In this monologue from the play, “No Place Left”, Jenny, a young woman confronts her mother about her neglectful parenting after a lifetime of estrangement.
JENNY: You don’t get to rewrite history now. You don’t. I sat in that room, alone, while you locked yourself away with every excuse under the sun. Men, pills, your “hard life.” Whatever it was that week, it was always more important than me. And now you want to talk about “family”?
Where was family when I cried myself to sleep every night? Where was family when I taught myself how to walk into a classroom and smile like nothing was wrong? You weren’t there.

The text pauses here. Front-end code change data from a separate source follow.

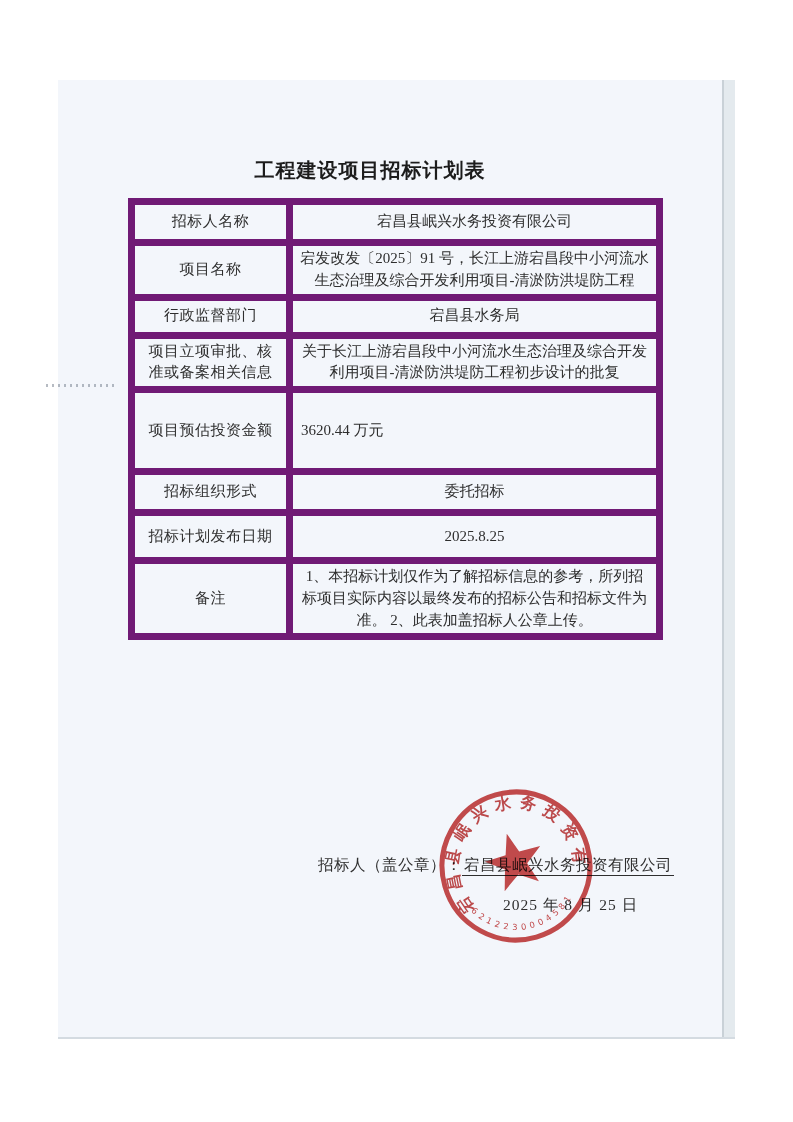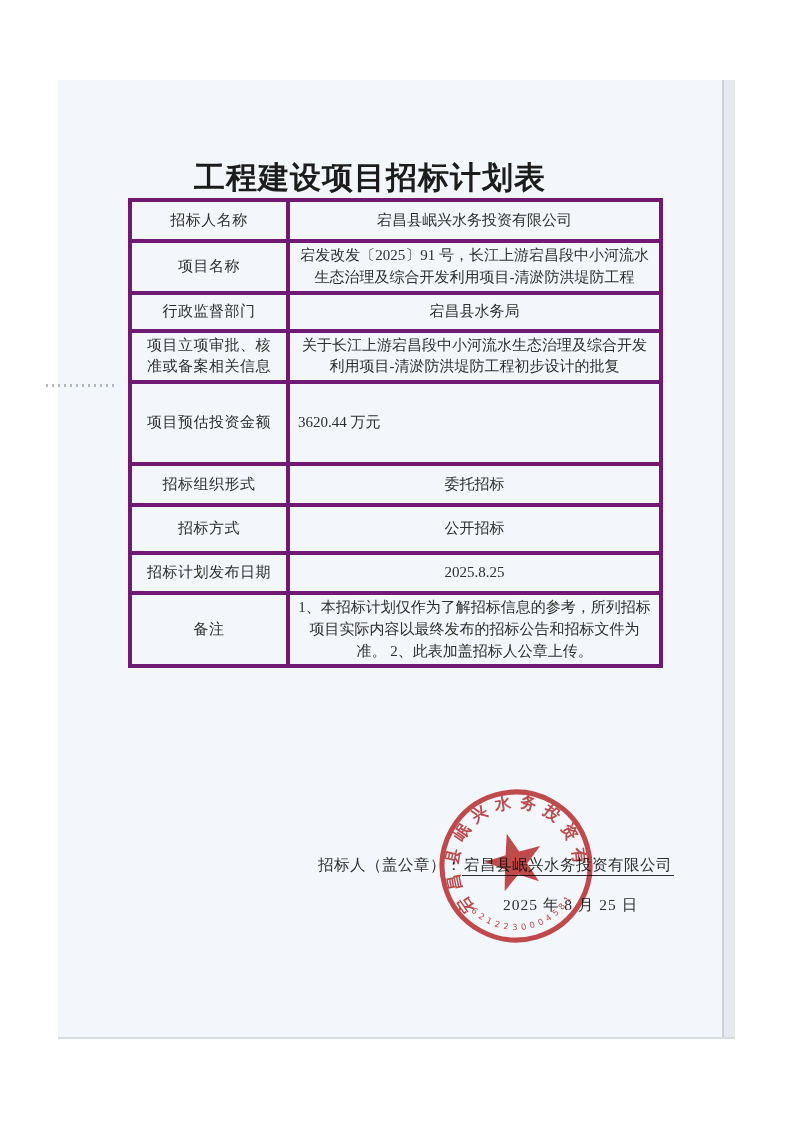"工程建设项目招标计划表" .doc-title { font-size: 31px -> 20px }
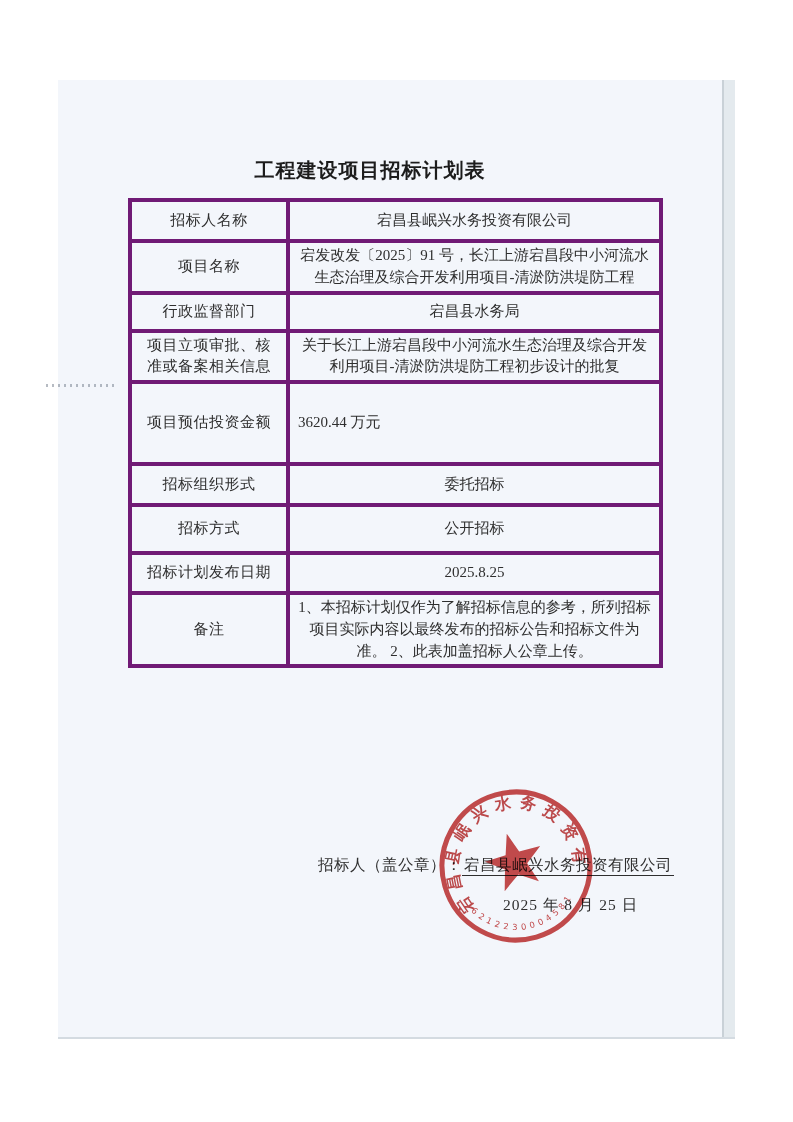"招标人名称" .plan-table td { border: 4px solid #701a75 -> 7px solid #701a75 }
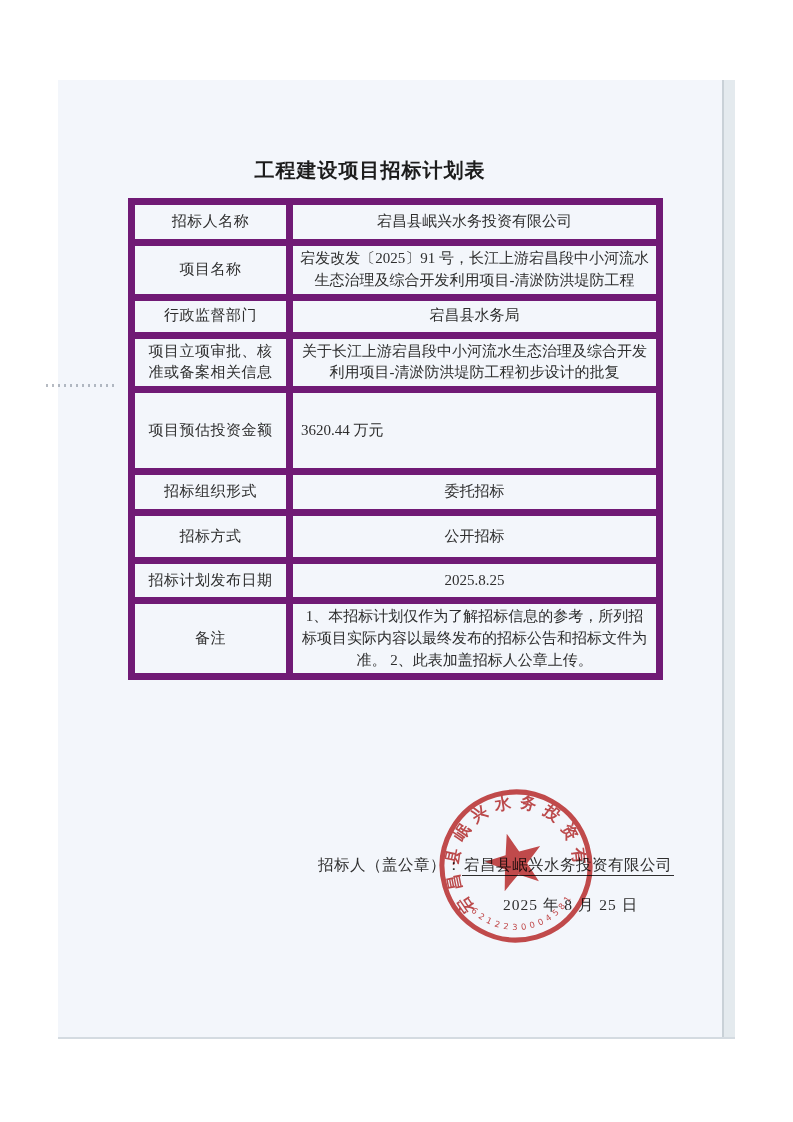"招标方式" tr { html: <tr> <td>招标方式</td> <td>公开招标</td> </tr> -> none }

Not for birthdays, not for the big moments, not for the little ones either.
But here you are now. What’s changed? Is it guilt? Is it loneliness? Or is it just that you need something from me? A daughter to show off. A reason to feel human again. Well, I’ve got news for you—I don’t need you. I’ve built my own life. I’ve carved it out with my bare hands, piece by piece, from the wreckage you left behind.
So, no. You don’t get to show up now and slap a band-aid over it. You don’t get to say, “Let’s start fresh,” like none of it happened. It’s too late for that. It’s too late for us.
I’ve got nothing left to give you. Nothing. And maybe that makes me cold, maybe it makes me cruel, but at least I’ve earned the right to feel it. At least I’m honest about who I am. Can you say the same?
(A beat.)
You’ve got no place left in my life. And you’ve only got yourself to thank for that.